_EXERCISE DETAILS_
Repeat nothing but the lines below running from the one containing "letter-spacing: 0.2px;" to the one containing "-170,22 +169,22 @@". Keep both end lines.

---

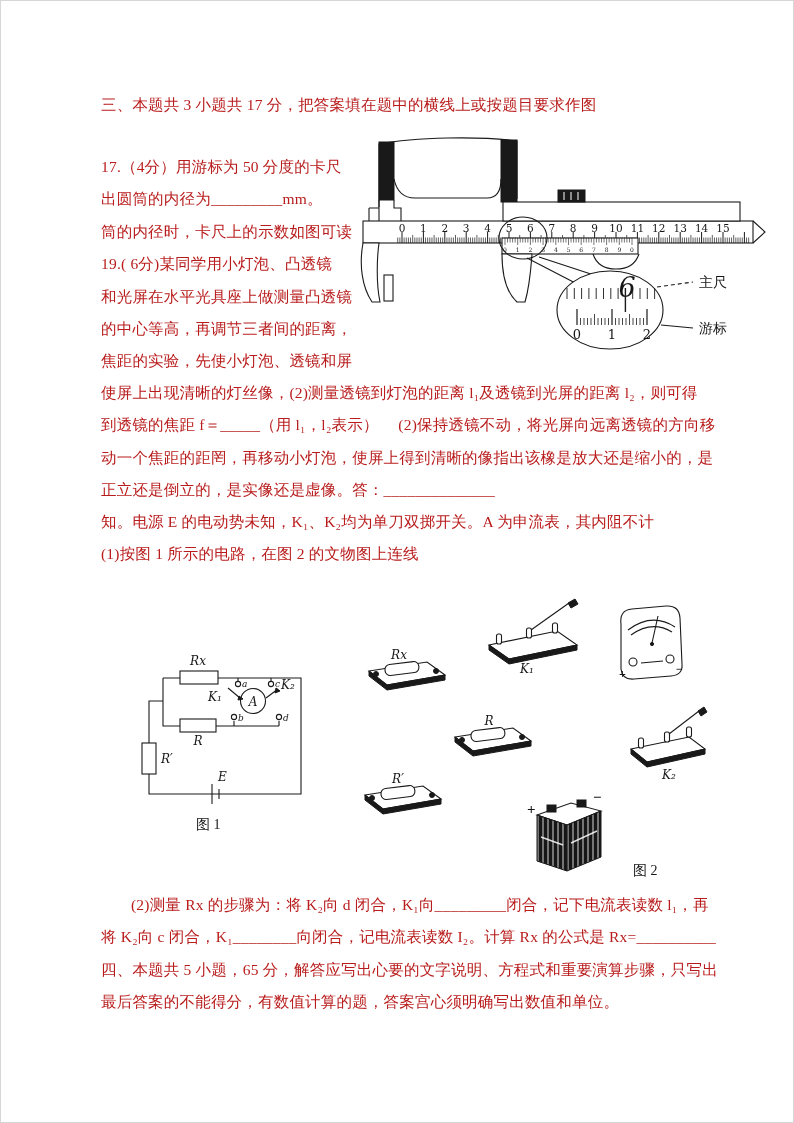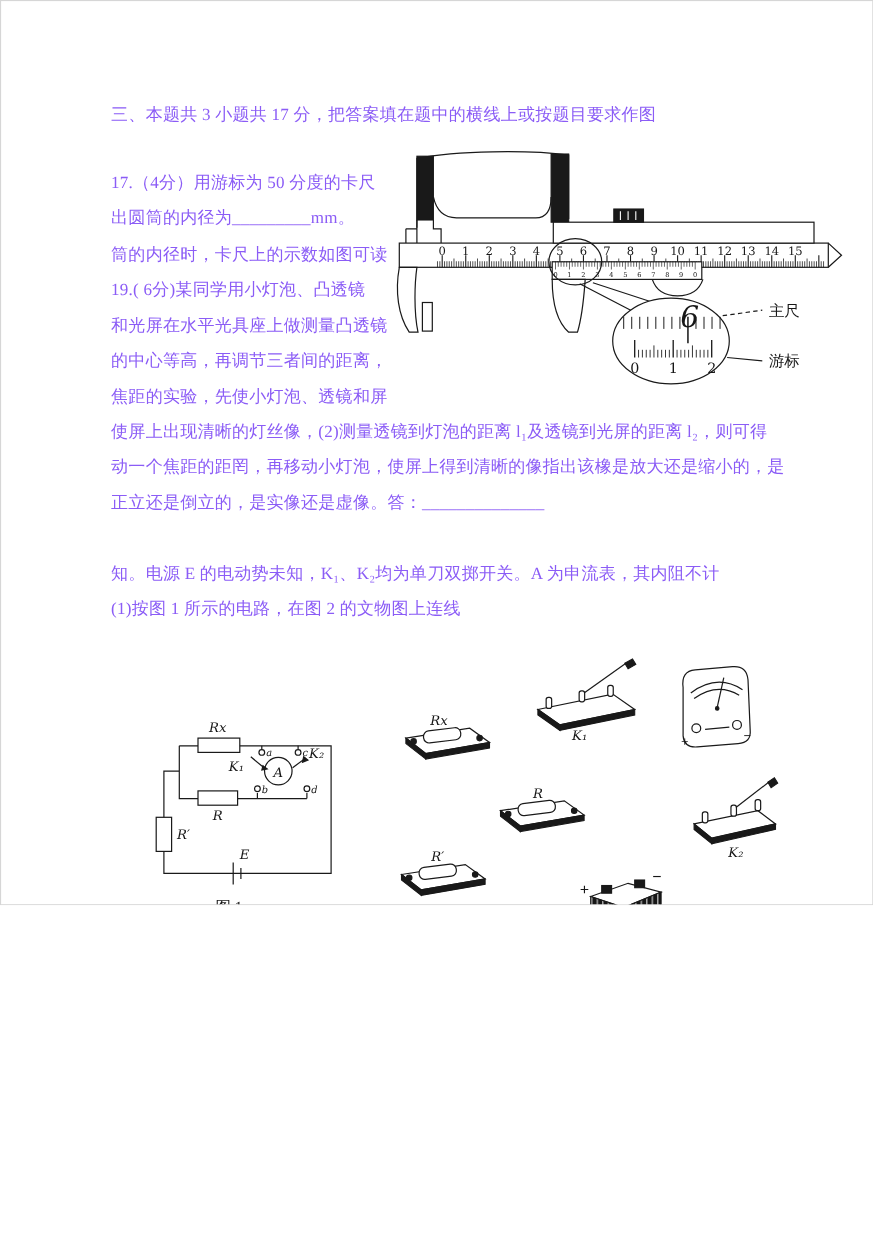--- a/index.html
+++ b/index.html
@@ -1,19 +1,19 @@
 <!DOCTYPE html>
 <html><head>
 <meta charset="utf-8">
 <style>
   html,body{margin:0;padding:0;background:#ffffff;}
   .page{
-    position:relative;width:794px;height:823px;background:#ffffff;
+    position:relative;width:794px;height:1123px;background:#ffffff;
     border:1px solid #d6d6d6;box-sizing:border-box;overflow:hidden;
-    font-family:"Liberation Serif","DejaVu Serif",serif;color:#8b5cf6;
+    font-family:"Liberation Serif","DejaVu Serif",serif;color:#b91c1c;
   }
   .tblock{position:absolute;}
   .ln{margin:0;height:32.4px;line-height:32.4px;font-size:15.5px;white-space:nowrap;letter-spacing:0.2px;}
   .indent2{padding-left:30px;}
   svg{position:absolute;overflow:visible;}
   svg text{fill:#161616;}
   .sk{stroke:#1a1a1a;fill:none;stroke-width:1.1;}
   .skf{stroke:#1a1a1a;fill:#ffffff;stroke-width:1.1;}
   .dk{fill:#191919;stroke:#191919;}
   .msnum{font-size:10.5px;font-family:"DejaVu Serif",serif;text-anchor:middle;}
@@ -38,29 +38,36 @@
     <p class="ln">出圆筒的内径为_________mm。</p>
     <p class="ln">筒的内径时，卡尺上的示数如图可读</p>
     <p class="ln">19.( 6分)某同学用小灯泡、凸透镜</p>
     <p class="ln">和光屏在水平光具座上做测量凸透镜</p>
     <p class="ln">的中心等高，再调节三者间的距离，</p>
     <p class="ln">焦距的实验，先使小灯泡、透镜和屏</p>
   </div>
 
   <div class="tblock" style="left:100px;top:376px;">
     <p class="ln">使屏上出现清晰的灯丝像，(2)测量透镜到灯泡的距离 l₁及透镜到光屏的距离 l₂，则可得</p>
+    <p class="ln">到透镜的焦距 f＝_____（用 l₁，l₂表示）　 (2)保持透镜不动，将光屏向远离透镜的方向移</p>
     <p class="ln">动一个焦距的距罔，再移动小灯泡，使屏上得到清晰的像指出该橡是放大还是缩小的，是</p>
     <p class="ln">正立还是倒立的，是实像还是虚像。答：______________</p>
   </div>
 
   <div class="tblock" style="left:100px;top:505px;">
     <p class="ln">知。电源 E 的电动势未知，K₁、K₂均为单刀双掷开关。A 为申流表，其内阻不计</p>
     <p class="ln">(1)按图 1 所示的电路，在图 2 的文物图上连线</p>
   </div>
 
+  <div class="tblock" style="left:100px;top:888px;">
+    <p class="ln indent2">(2)测量 Rx 的步骤为：将 K₂向 d 闭合，K₁向_________闭合，记下电流表读数 l₁，再</p>
+    <p class="ln">将 K₂向 c 闭合，K₁________向闭合，记电流表读数 I₂。计算 Rx 的公式是 Rx=__________</p>
+    <p class="ln">四、本题共 5 小题，65 分，解答应写出心要的文字说明、方程式和重要演算步骤，只写出</p>
+    <p class="ln">最后答案的不能得分，有数值计算的题，答案宫心须明确写出数值和单位。</p>
+  </div>
 
   <svg style="left:354px;top:134px;" width="414" height="236" viewBox="0 0 414 236">
 
     <path class="sk" d="M24,72 L24,9 C60,2 125,1 162,6 L162,64"></path>
     <path class="sk" d="M39,44 C42,58 50,63 60,63 L132,63 C142,63 146,56 146,44"></path>
     <rect class="dk" x="24" y="7" width="15" height="58"></rect>
     <rect class="dk" x="146" y="5" width="16" height="62"></rect>
 
     <path class="sk" d="M24,65 L24,86 M39,65 L39,73 L46,73 L46,86 M14,73 L24,73 M14,73 L14,86"></path>
 

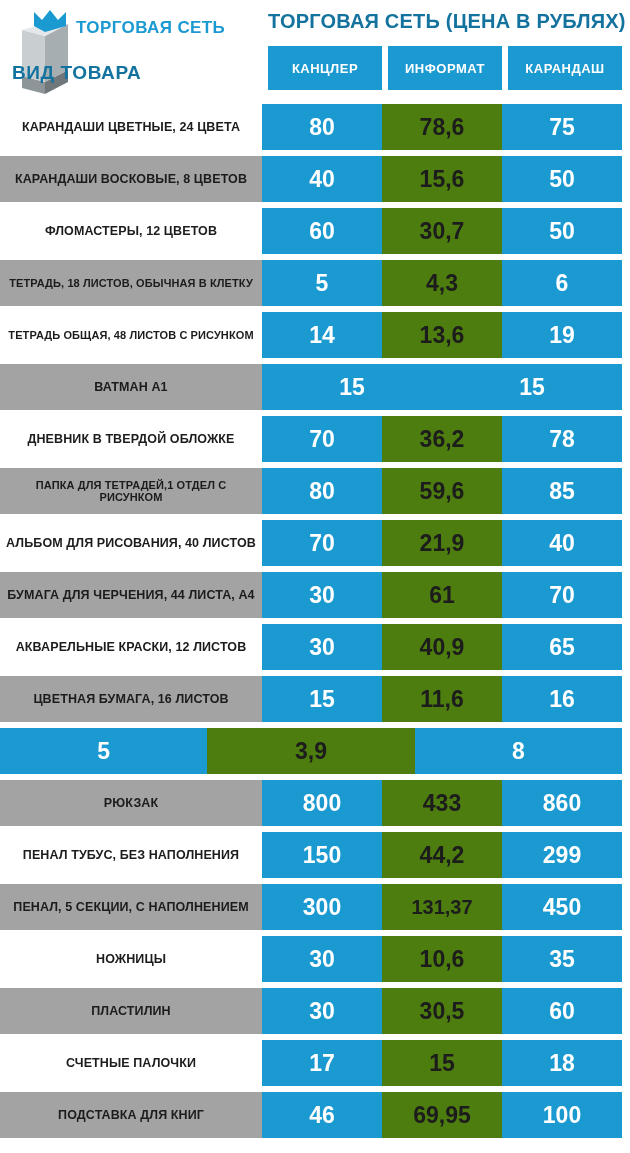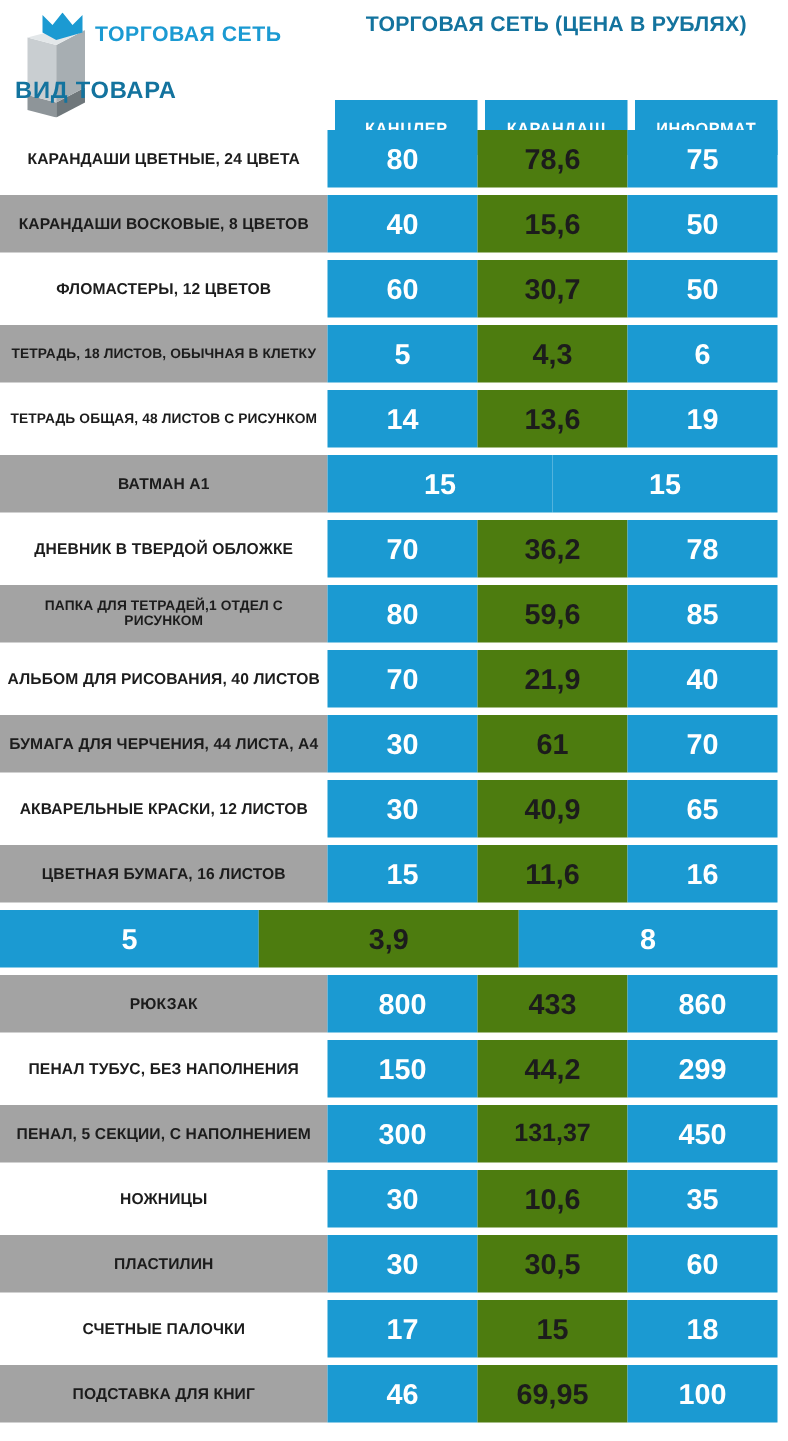--- a/index.html
+++ b/index.html
@@ -65,21 +65,21 @@
     position: relative;
     height: 104px;
   }
   .net-title {
     position: absolute;
     left: 0;
     right: 8px;
     top: 10px;
     text-align: center;
     color: #13739e;
-    font-size: 17px;
+    font-size: 20px;
     font-weight: bold;
     letter-spacing: 0.2px;
     white-space: nowrap;
   }
   .store-heads {
     position: absolute;
     left: 0;
     right: 0;
     top: 46px;
     display: flex;
@@ -90,21 +90,20 @@
     flex: 1;
     height: 44px;
     background: #1b9ad2;
     color: #ffffff;
     font-size: 13px;
     font-weight: bold;
     letter-spacing: 0.5px;
     display: flex;
     align-items: center;
     justify-content: center;
-    margin-top: 34px;
   }
 
   
   .table {
     position: relative;
     padding: 0 8px 8px 0;
   }
   .row {
     display: flex;
     gap: 0;
@@ -170,22 +169,22 @@
         <polygon points="10,20 33,14 56,14 33,26" fill="#e3e7e9"></polygon>
         <polygon points="22,2 30,10 38,0 46,10 54,2 54,16 33,22 22,16" fill="#1b9ad2"></polygon>
       </svg>
       <div class="brand-title">ТОРГОВАЯ СЕТЬ</div>
       <div class="brand-sub">ВИД ТОВАРА</div>
     </div>
     <div class="header-right">
       <div class="net-title">ТОРГОВАЯ СЕТЬ (ЦЕНА В РУБЛЯХ)</div>
       <div class="store-heads">
         <div class="store-head">КАНЦЛЕР</div>
+        <div class="store-head">ИНФОРМАТ</div>
         <div class="store-head">КАРАНДАШ</div>
-        <div class="store-head">ИНФОРМАТ</div>
       </div>
     </div>
   </div>
 
   <div class="table">
 
     <div class="row odd">
       <div class="cell-name">КАРАНДАШИ ЦВЕТНЫЕ, 24 ЦВЕТА</div>
       <div class="cell-val v-blue">80</div>
       <div class="cell-val v-light">78,6</div>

---

_COMPLETED EXERCISE_
     letter-spacing: 0.2px;
     white-space: nowrap;
   }
   .store-heads {
     position: absolute;
     left: 0;
     right: 0;
     top: 46px;
     display: flex;
@@ -90,21 +90,20 @@
     flex: 1;
     height: 44px;
     background: #1b9ad2;
     color: #ffffff;
     font-size: 13px;
     font-weight: bold;
     letter-spacing: 0.5px;
     display: flex;
     align-items: center;
     justify-content: center;
-    margin-top: 34px;
   }
 
   
   .table {
     position: relative;
     padding: 0 8px 8px 0;
   }
   .row {
     display: flex;
     gap: 0;
@@ -170,22 +169,22 @@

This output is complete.